No, I did not consider it then. None of it. I suppose that I knew, but I did not want to know. Better for me to concentrate on my own loss.
‘I wanted a fight,’ I told my friends.
‘For the gods’ sake’ – Priscus shook his head – ‘please lose that attitude before we go to the inn. I’d actually like to finish a drink before getting another stool smashed over my back.’
‘You’re not disappointed?’ I asked the veteran among us.

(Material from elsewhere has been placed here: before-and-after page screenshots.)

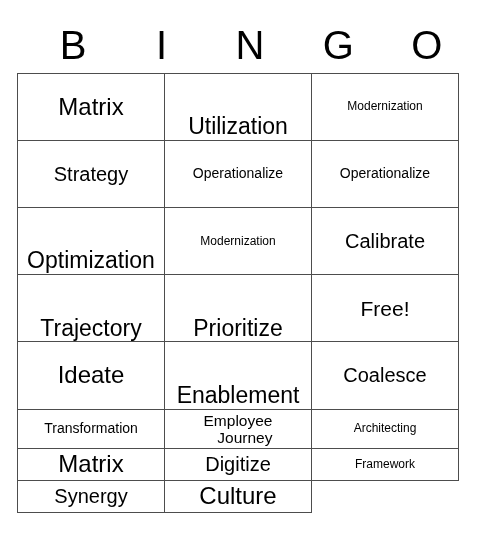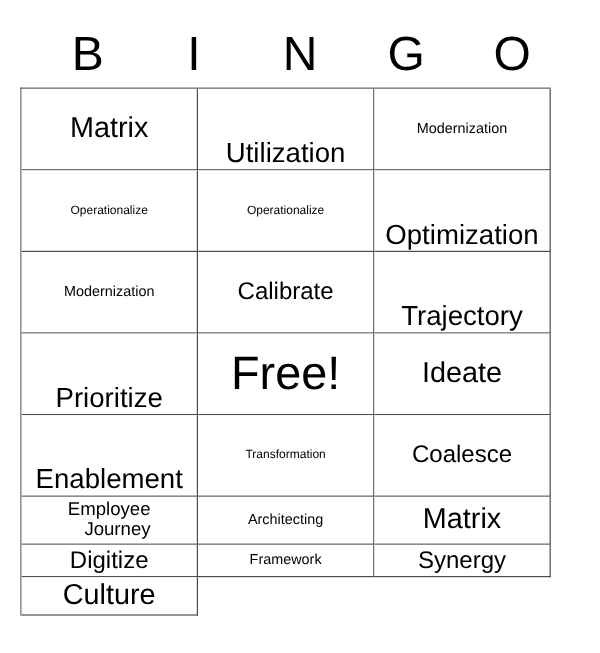--- a/index.html
+++ b/index.html
@@ -112,6 +112,9 @@
     <div class="bingo-cell size-xs">
         <span class="cell-text">Modernization</span>
       </div>
+    <div class="bingo-cell size-lg">
+        <span class="cell-text">Strategy</span>
+      </div>
     <div class="bingo-cell size-xxs">
         <span class="cell-text">Operationalize</span>
       </div>

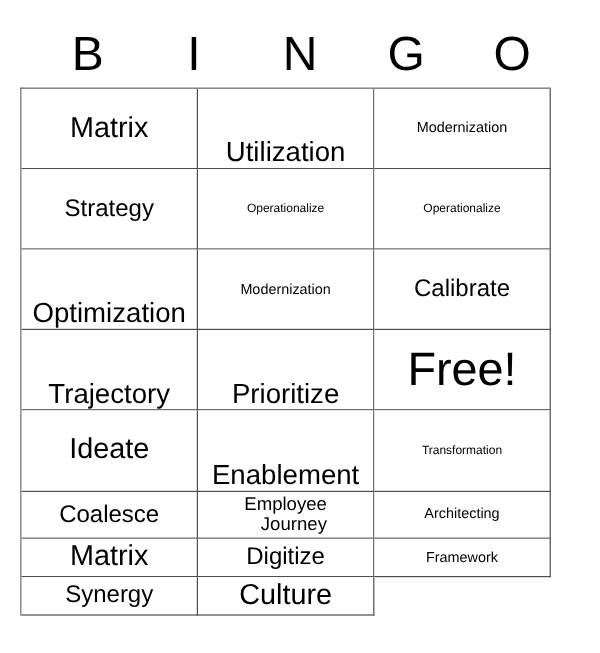--- a/index.html
+++ b/index.html
@@ -86,7 +86,7 @@
   .size-md  .cell-text { font-size: 23px; margin-top: 40px; }
   .size-sm  .cell-text { font-size: 15.5px; text-align: right; }
   .size-xs  .cell-text { font-size: 12px; }
-  .size-xxs .cell-text { font-size: 10px; }
+  .size-xxs .cell-text { font-size: 14px; }
 </style>
 </head>
 <body>

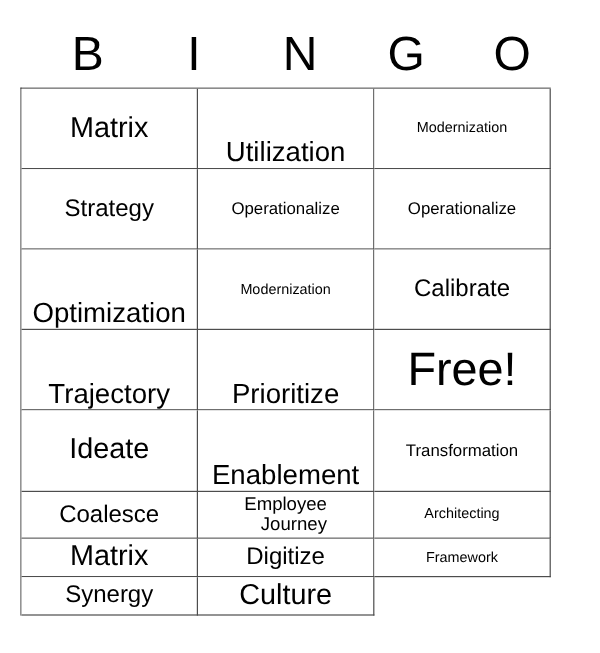--- a/index.html
+++ b/index.html
@@ -80,7 +80,7 @@
   }
 
   
-  .size-xxl .cell-text { font-size: 39px; }
+  .size-xxl .cell-text { font-size: 21px; }
   .size-xl  .cell-text { font-size: 24px; }
   .size-lg  .cell-text { font-size: 20px; }
   .size-md  .cell-text { font-size: 23px; margin-top: 40px; }

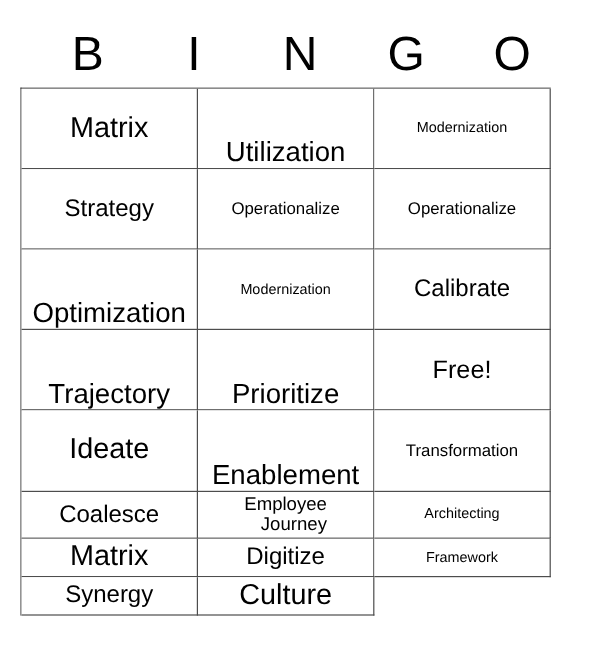--- a/index.html
+++ b/index.html
@@ -148,11 +148,11 @@
     <div class="bingo-cell size-md">
         <span class="cell-text">Enablement</span>
       </div>
+    <div class="bingo-cell size-lg">
+        <span class="cell-text">Coalesce</span>
+      </div>
     <div class="bingo-cell size-xxs">
         <span class="cell-text">Transformation</span>
-      </div>
-    <div class="bingo-cell size-lg">
-        <span class="cell-text">Coalesce</span>
       </div>
     <div class="bingo-cell size-sm">
         <span class="cell-text">Employee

He laughed. There was some pity in there. The way a grandmother looks at an eight-year-old child who claims that he’s heartbroken, and will never recover. ‘I’m not disappointed.’ Priscus spoke patiently. ‘We went into the mountains. We came back.’
‘The enemy are still out there.’
‘Exactly. So let’s be grateful. Personally, I want to enjoy my time with such esteemed gentlemen before we go back to sweating and staggering all over the mountains. Varo?’
‘Well, personally, I’d like to go bury myself in something hot and wet.’
‘You’re a regular Virgil, you.’ Octavius shook his head. ‘But some female company would be nice. Corvus?’
I kept silent. Octavius laughed.
‘Of course not. No wonder your section always look so scared.’
I was about to slap him around the head when a young soldier ran over to us, and halted nervously.
‘What?’ Varo growled.
‘Section commanders, Centurion Justus wants you to report to him.’
‘Why?’ the big man asked, and the youngster half stepped back as if evading a sword’s bite.
‘Orders, section commander,’ he said.
It was Varo’s grimacing face that forced the extra words from the runner.
‘The centurion… he doesn’t look happy.’
Priscus rapped his knuckles on the wooden door of our centurion’s quarters.
‘Come in.’
We entered into the open space that served as Justus’s office. Running a century required administration; skill in battle was not the only attribute needed to become a leader of men. I looked around, and saw that our century’s optio and the four other section commanders were all present. Octavius and I were the youngest in the room. The older veterans were all pushing towards the end of their enlistments, faces hard, skin tanned and tight. I had as little to do with them as I did the men of my own section, but only because a man can only have so many friends. There was no bad blood in the century, just an underlying sense of respect.